Wednesday, 8 October 2014

Hippocampus





Ø  The hippocampus named after its resemblance to the seahorse,
Ø  Is a major component of the brains of humans and other vertebrates.
Ø  Humans and other mammals have two hippocampi, one in each side of the brain.
Ø  Plays important roles in the consolidation of information from short-term memory to long-term memory and spatial navigation.
Ø  The hippocampus is located under the cerebral cortex; and in primates it is located in the medial temporal lobe, underneath the cortical surface..
Ø  In Alzheimer's disease, the hippocampus is one of the first regions of the brain to suffer damage.

2014 Nobel Prize Medicine Winners


·    John O’Keefe is a 74 yr old American-British Professor of Cognitive Neuroscience at University College in  London.

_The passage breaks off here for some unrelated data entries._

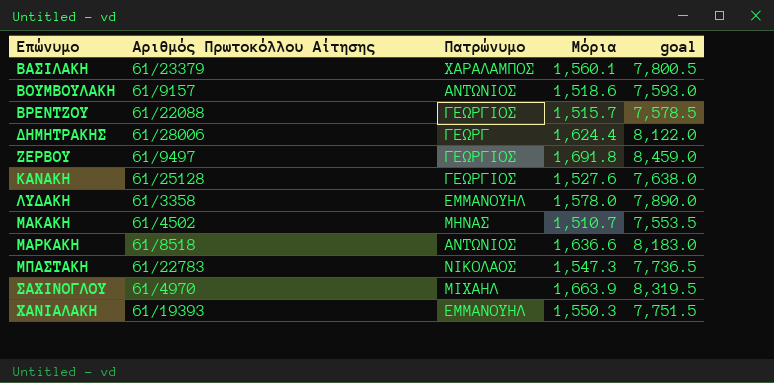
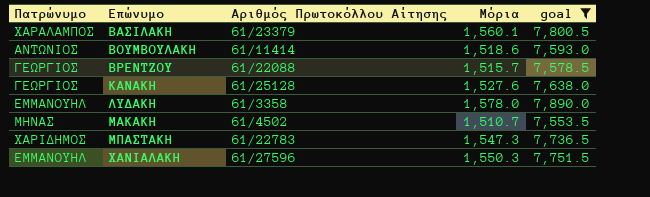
filter: none -> goal <= 7,890.0
column Πατρώνυμο | position: 3 -> 1
ΒΟΥΜΒΟΥΛΑΚΗ | Αριθμός Πρωτοκόλλου Αίτησης: 61/9157 -> 61/11414
ΜΠΑΣΤΑΚΗ | Πατρώνυμο: ΝΙΚΟΛΑΟΣ -> ΧΑΡΙΔΗΜΟΣ
ΧΑΝΙΑΛΑΚΗ | Αριθμός Πρωτοκόλλου Αίτησης: 61/19393 -> 61/27596

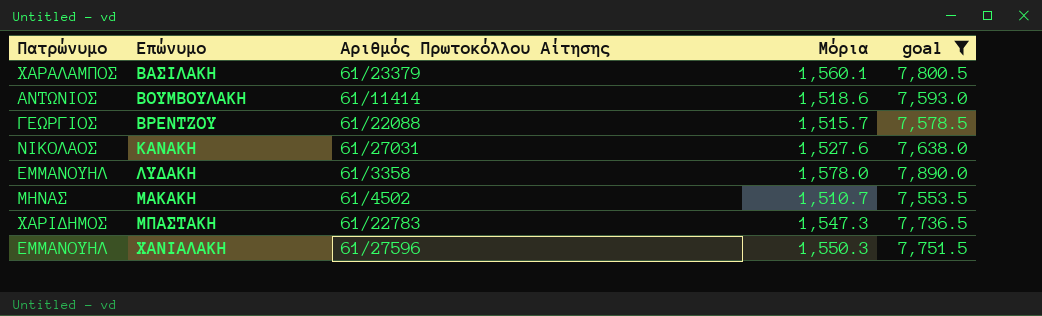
ΚΑΝΑΚΗ | Πατρώνυμο: ΓΕΩΡΓΙΟΣ -> ΝΙΚΟΛΑΟΣ
ΚΑΝΑΚΗ | Αριθμός Πρωτοκόλλου Αίτησης: 61/25128 -> 61/27031

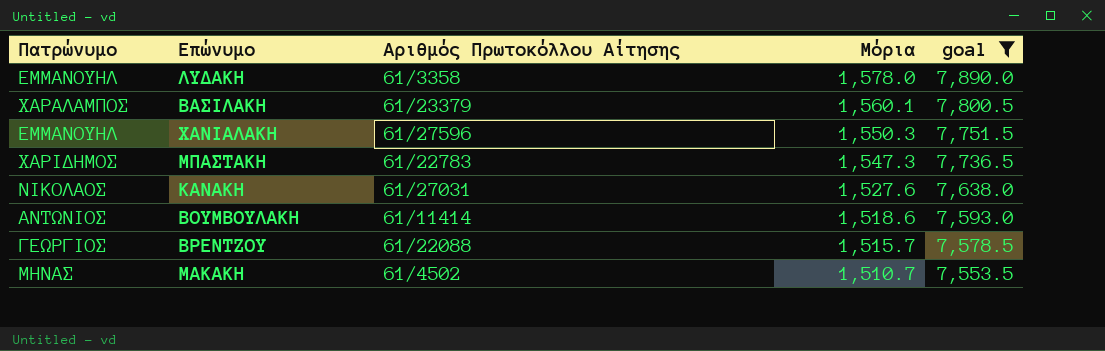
row order: Επώνυμο ascending -> Μόρια descending

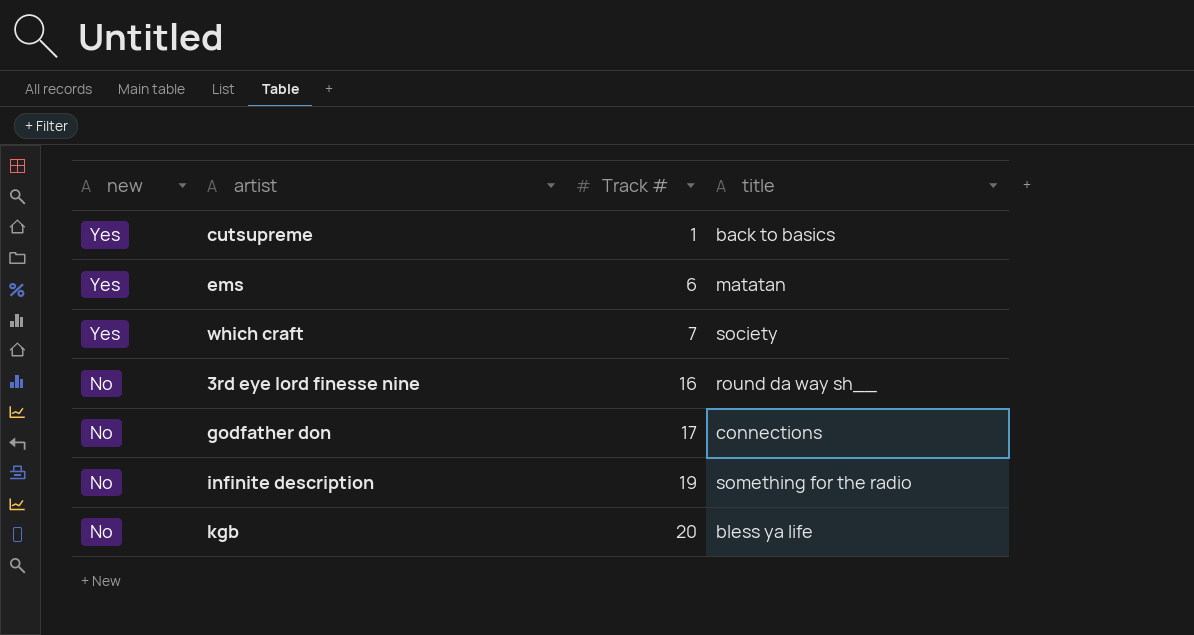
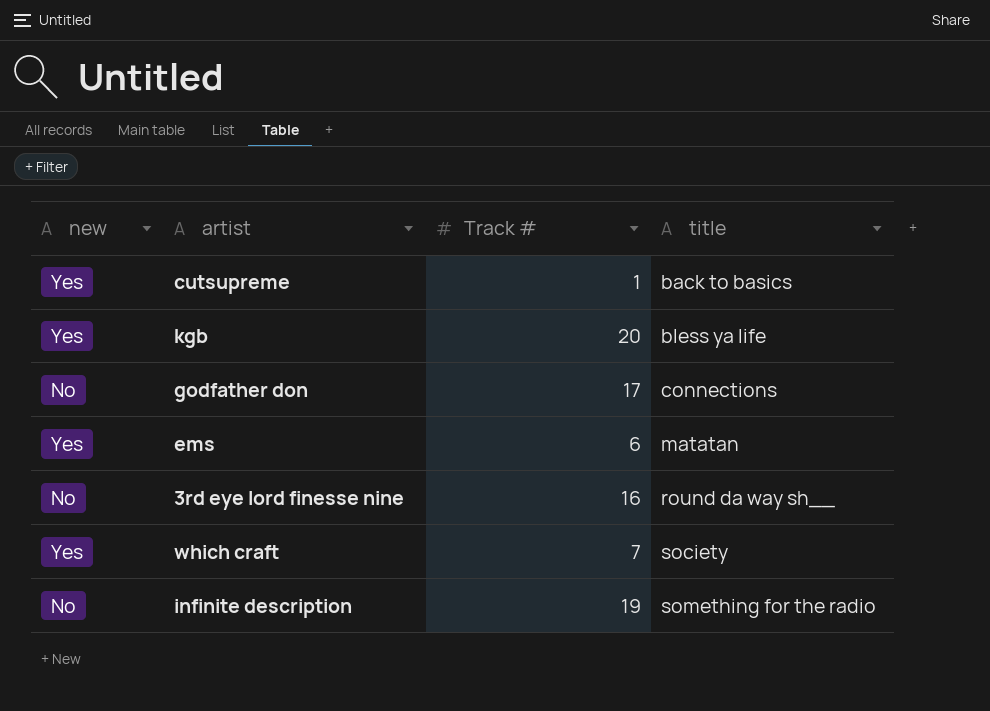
row order: new descending -> title ascending
kgb | new: No -> Yes

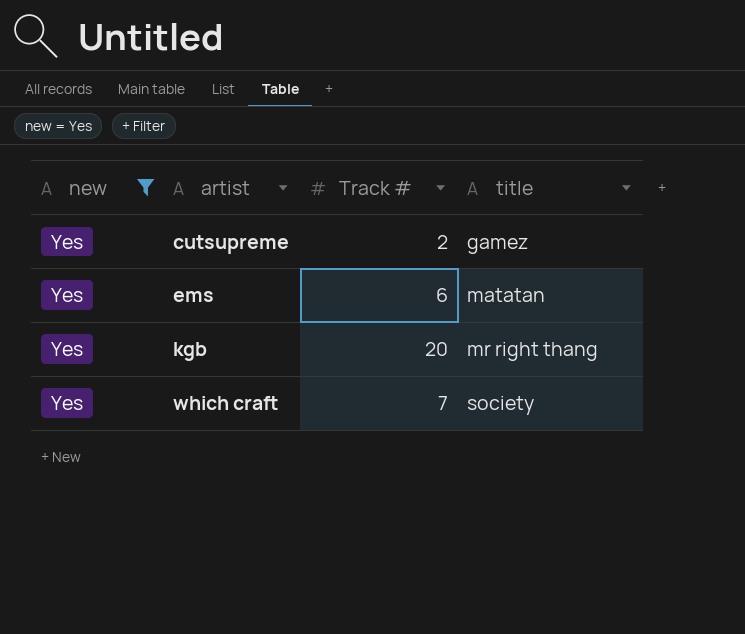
filter: none -> new = Yes
row order: title ascending -> artist ascending
cutsupreme | Track #: 1 -> 2
cutsupreme | title: back to basics -> gamez
kgb | title: bless ya life -> mr right thang

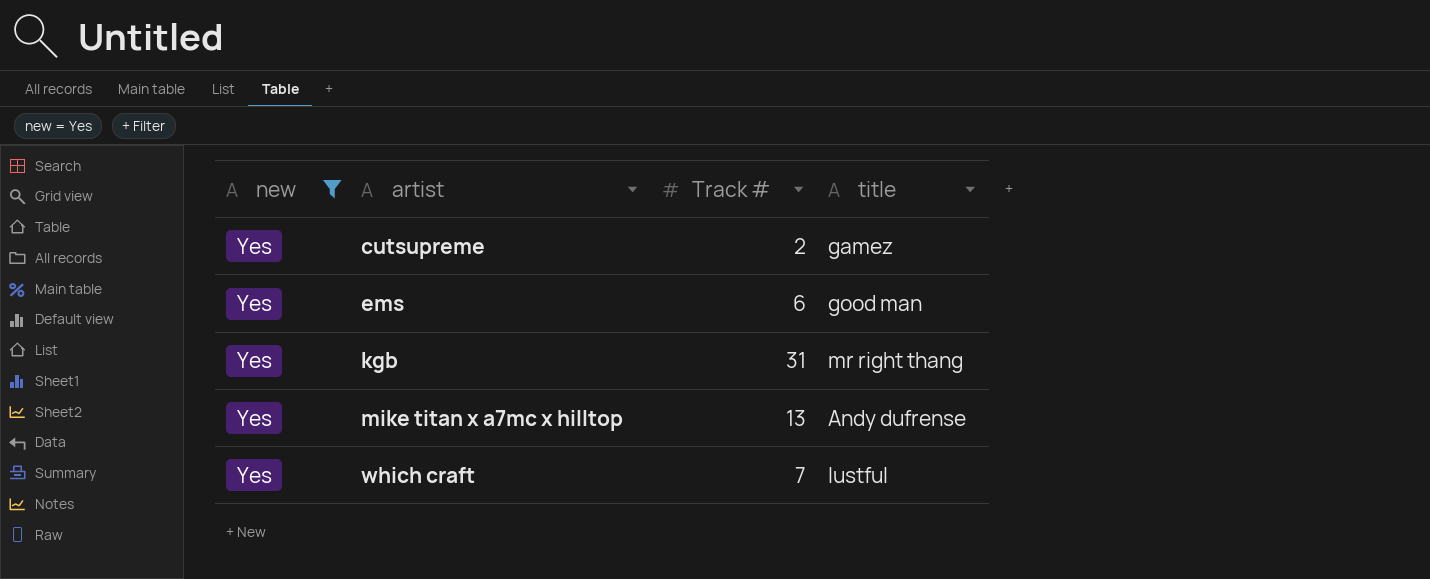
ems | title: matatan -> good man
kgb | Track #: 20 -> 31
row mike titan x a7mc x hilltop: none -> Yes | 13 | Andy dufrense
which craft | title: society -> lustful

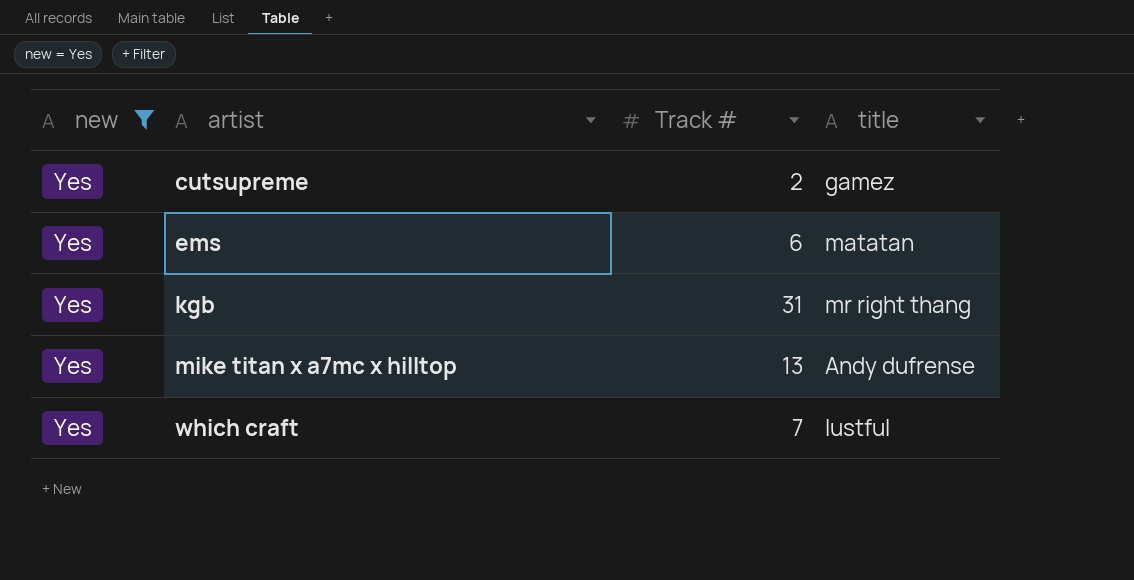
ems | title: good man -> matatan

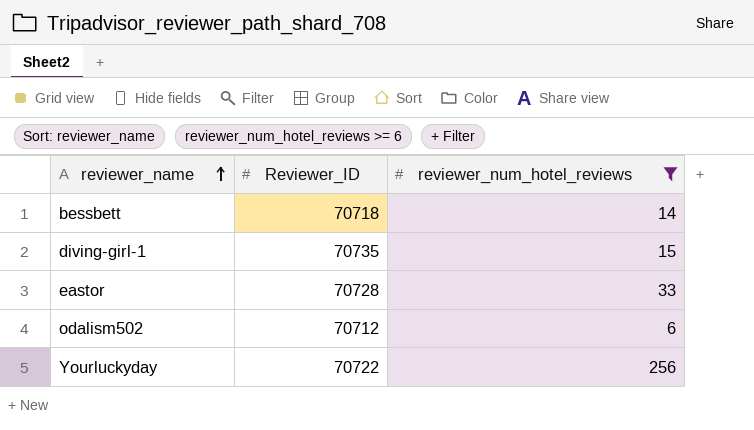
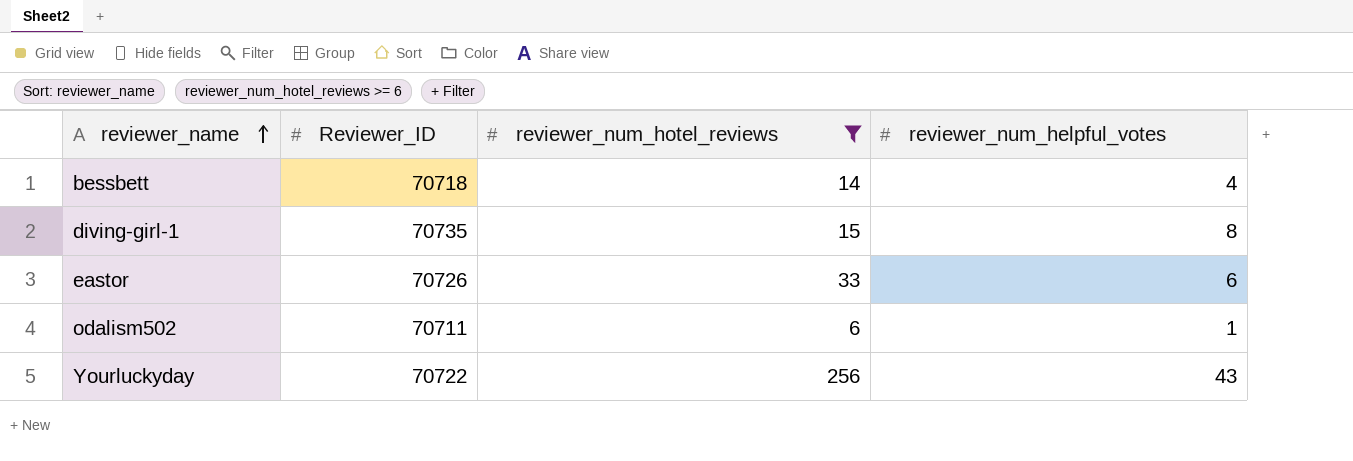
column reviewer_num_helpful_votes | position: none -> 4
eastor | Reviewer_ID: 70728 -> 70726
odalism502 | Reviewer_ID: 70712 -> 70711

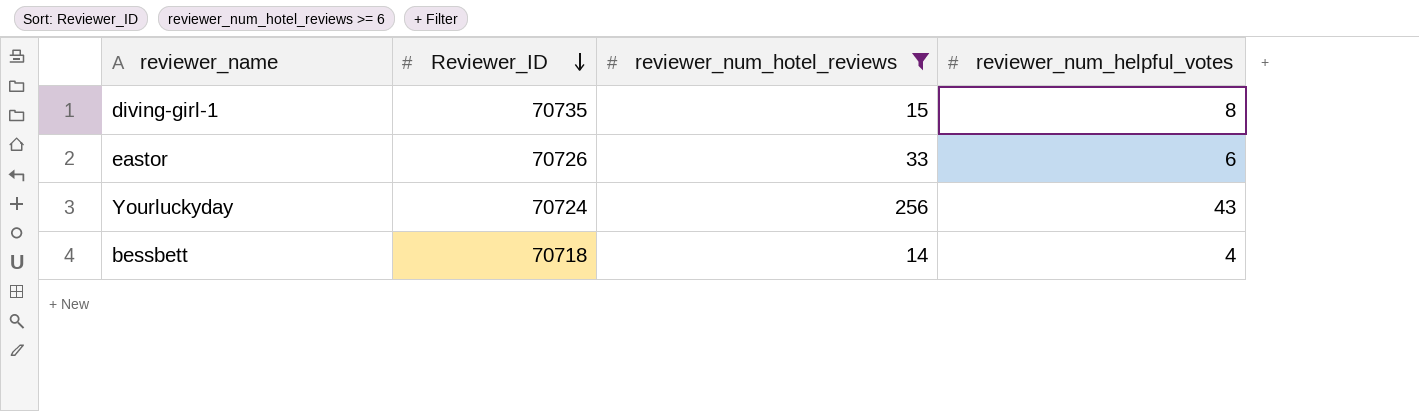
row order: reviewer_name ascending -> Reviewer_ID descending
row odalism502: 70711 | 6 | 1 -> none
Yourluckyday | Reviewer_ID: 70722 -> 70724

·    In 1971, Dr. O’Keefe was studying the hippocampus, when during an experiment on rats he discovered that certain nerve cells got activated when the rat was in a particular spot. If the rat changed its place, then different nerve cells in the rat’s brain got activated.

·    This led to his conclusion that the cells weren’t just registering the location but they appeared to be making circuits that constituted an inner map or ‘GPS’ of the place.

·   He realized that the hippocampus was a spatial system where the memory of a certain place gets stored a particular combination of the nerve cells.

·    May-Britt and Edvard Moser
ð  May-Britt Moser aged 51 and Edvard Moser aged 52 are a married team of neuroscientists working at the Norwegian University of Science and Technology in Trondheim.
ð  In 2005, the Mosers’ worked with O’Keefe to further his work. They conducted similar experiments on rats, where they discovered that nerve cells in entorhinal cortex which is near the hippocampus got activated when the animals passed certain places.
ð  These nerve cells together laid out a grid like pattern enabling the rat to navigate spatially.